Monday, April 1, 2024

SOM - Evolution

 

To understand where we came from, understanding evolution is essential. A loud voice from a minority of religions is distorting what it is and how the theory developed. When I was rethinking my beliefs, I had to go back and review it.

Before Darwin, alternatives to religious origin stories were being floated. Then the Galapagos Islands were discovered off the coast of Ecuador. That country has continued to protect them, like the treasure they are, to this day. The climate there changes often, putting pressure on the flora and fauna, and the islands create places for the species to isolate and evolve into new species, making it a living laboratory.

Darwin travelled there soon after they were discovered and collected data. He followed that data to create his seminal work, The Origin of Species. He was a religious man and knew his ideas would be controversial. He struggled with publishing them. Sorry for the history lesson, but I didn’t want to clumsily introduce evolution. There are many misconceptions.

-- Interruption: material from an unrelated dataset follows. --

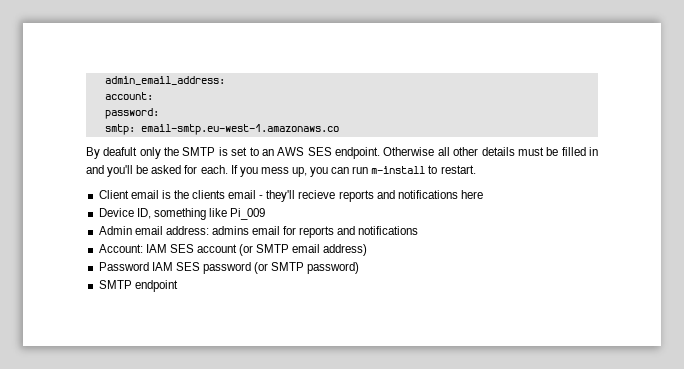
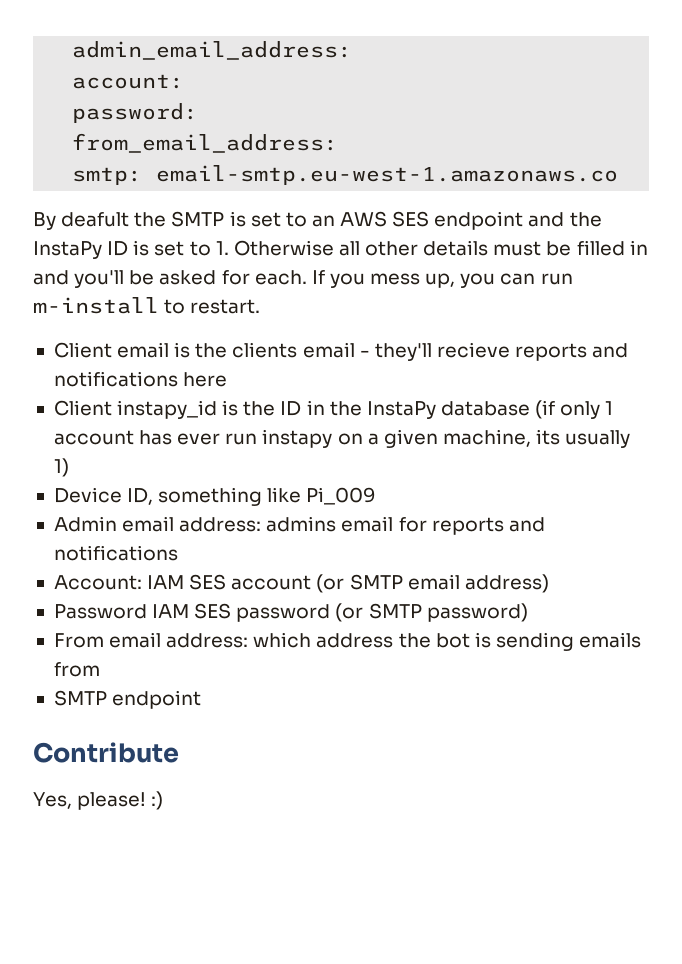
(159, 113) none -> [72,133,339,153] // from_email_address:
[139,147,161,159] only -> (130, 219) none
[335,147,381,159] endpoint. -> [434,211,602,230] [33,240,229,259] endpoint and the InstaPy ID is set to 1.
(483, 194) none -> [53,400,614,419] [53,429,631,448] [53,458,69,477] // Client instapy_id is the ID in the InstaPy database (if only 1 account has ever run instapy on a given machine, its usually 1)
[98,280,178,292] SMTP endpoint -> [53,632,642,651] [53,662,100,677] [53,690,202,709] [33,742,179,763] [33,791,164,810] From email address: which address the bot is sending emails from // SMTP endpoint // Contribute // Yes, please! :)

There were errors in the theory and it was not complete. Darwin included in it that he did not know what the mechanism was for how species evolved. That’s DNA, it was discovered later. I’ll leave it up to you to look up “theory” or anything I’ve said for more details. A key to my “spirituality of materialism” is that scientific methods were employed. That includes the principle that we are never 100% certain about our conclusions. So, any errors that have been found in Darwin’s original work do not result in the dismissal of the full set of data, the evidence, or the logic applied to them. Conclusions based on them may change slightly, but the basic ideas have stood the test of further scientific inquiry.

In my search for a spiritual practice, I have found that all of them include “mystery”. The Old Testament has a story of Moses not being allowed to see the face of God. Jesus taught in parables. Muslims don’t allow images of Muhammad. Buddhism has very little to say about the origin of the world. I have never understood why religious people have a problem with science changing, and continuing on a constant search for more answers. Answers almost always lead to more questions. This seems to me to be a spiritual quest, to know ourselves better. When universities began in the 9th century, they were closely tied to religions. We seemed to have lost that the search for meaning and the search for facts came from the same curiosity about ourselves.

But I digress, or is this my central theme? I’m still figuring that out.

The importance of evolution, and that we are evolved from what we call “non-living” matter, is that it means each of us is not special. And no one is special for knowing that each of us is not special. The parents I had, the school I went to, something I saw on TV that I don’t remember, Matt Dillahunty and Aron Ra, all added up to me thinking my knowledge of the history of the universe is meaningful. Some people think it’s sad that I think meaning comes from something as inert as billions of years of protons rearranging themselves into my brain and my guts. But the people that think that, went to a different school, and listened to different podcasts, and their protons arranged differently.

I think the sadness comes from the thought that each of us has very little effect on the whole of the universe, or even on parts of this planet within our lifetime. Even for the names that we know from history, the people who are said to have had a great impact, do we know who they were, or what it was like to be around them? Very few people will know me, but that’s true for those famous names also. We know the thing they did that made an impact, but not much more. “Insignificance” is another topic I’ll need to get back to.

Evolution is not just new species and it’s not just DNA. It’s a long line of tiny changes, with millions of individual combinations. It takes thousands of years for a complex species like ours to develop. The fun and the joy are in experiencing those unique combinations. With language, we have added another dimension, a way to pass on thoughts and ideas within a lifetime and through the ages. Using the theory, we can look at our primate cousins and have a sense of how we developed as social creatures when we lived in the jungle. We can look at early language and symbols carved into rocks and paintings on cave walls, and get a sense of how we developed moral codes and ethics for living together.